Саблин задержался, оглядев догоняющего его молодого монаха. Спросил, чтобы только завязать разговор:
— Это все экскурсанты небось?
— Они, — охотно ответил монах. — Каждый день народ валом валит.
— А на что смотреть-то? — с хитрецой спросил Саблин. Ему очень хотелось разговорить монаха.
— Как на что? — обиделся тот. — Одни соборы чего стоят! Успенский, Троицкий, Сошествия святого духа. Стенные башни, трапезная… А иконостасы в соборах! И музеями мирскими Загорск славен. Зри и ликуй.
— Почему вы говорите «зри», а не «смотри» или «гляди»?
— Потому что я знаю русский и церковнославянский. Последний, мне кажется, здесь наиболее уместен.
Интеллигентно говорит, подумал Саблин. А может быть, он и Смиренцева знает? Спросил:
— Вы всех здесь знаете?
— Не всех, конечно. Но многих. А кто вас интересует?
— Скажем, профессор Смиренцев. Духовная академия.
— Отец Макарий! — возликовал монах. — Так это же мой профессор. Он у нас курс иконописи ведет. Я его с семинарских лет помню. Чудо-ученый!
— Как найти его, не подскажете?
— Он сейчас, наверное, в Успенском соборе обедню стоит. Летом каждую обедню отстаивает. В академии занятий нет: каникулы. А вы кто по специальности? Искусствовед?
— Немножко, — слукавил Саблин.
Помолчали.
Врата Успенского собора были открыты. Он показался Саблину знакомым, а сопровождавший его монах поспешил пояснить:
— Провинциальная копия Успенского собора в Московском Кремле.
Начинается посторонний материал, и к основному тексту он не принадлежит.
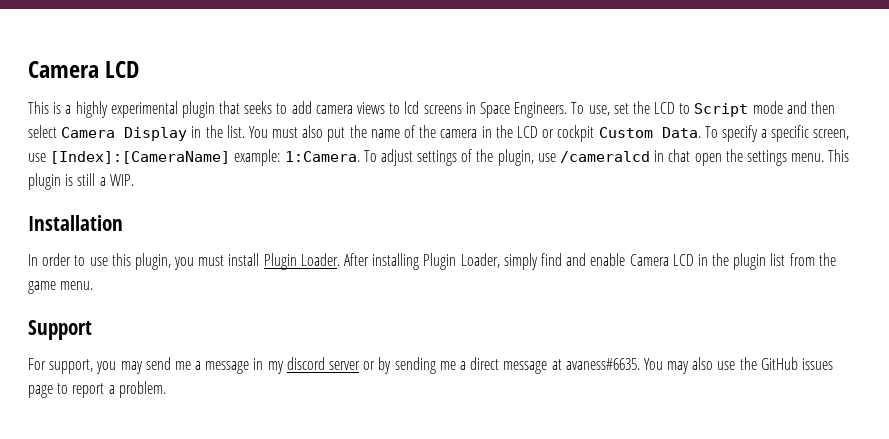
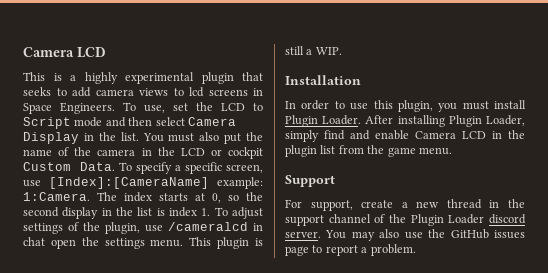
- To adjust settings of the plugin, use /cameralcd in chat open the settings menu.
+ The index starts at 0, so the second display in the list is index 1. To adjust settings of the plugin, use /cameralcd in chat open the settings menu.
- For support, you may send me a message in my discord server or by sending me a direct message at avaness#6635.
+ For support, create a new thread in the support channel of the Plugin Loader discord server.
Только тот построен в конце пятнадцатого века Аристотелем Фиораванти, а этот скопирован суздальскими «содругами зодчими» почти на сто лет позже. Хотите взглянуть на усыпальницу Бориса Годунова, она здесь же, снаружи, у западной стены?
— Не успею. Тут еще смотреть и смотреть, а у меня времени мало. Вы лучше помогите мне найти вашего отца Макария…
Второе знакомство с церковью не поразило, а подавило Саблина. Подавило своим пространственным пафосом, узостью своих высоких, почти готических окон и позолоченными рамками уходящего в далекую высь пятиярусного иконостаса. Монументальность окружающих стенных фресок дополняла впечатление. Хотя молящихся и любопытных кругом было достаточно, он чувствовал себя как Гулливер в чертогах Бробдиньяга.
Монах, осторожно обходя молящихся, подошел к коленопреклоненному профессору, стал рядом с ним и что-то шепнул. Тот окинул взглядом стоявшего поодаль Саблина и указал жестом на выход.
— Простите меня, профессор, что я позволил себе нарушить вашу молитву, — почтительно сказал Саблин.
— Бог простит, когда в моей помощи человек нуждается, — ответствовал Смиренцев. — Вы откуда к нам прибыли?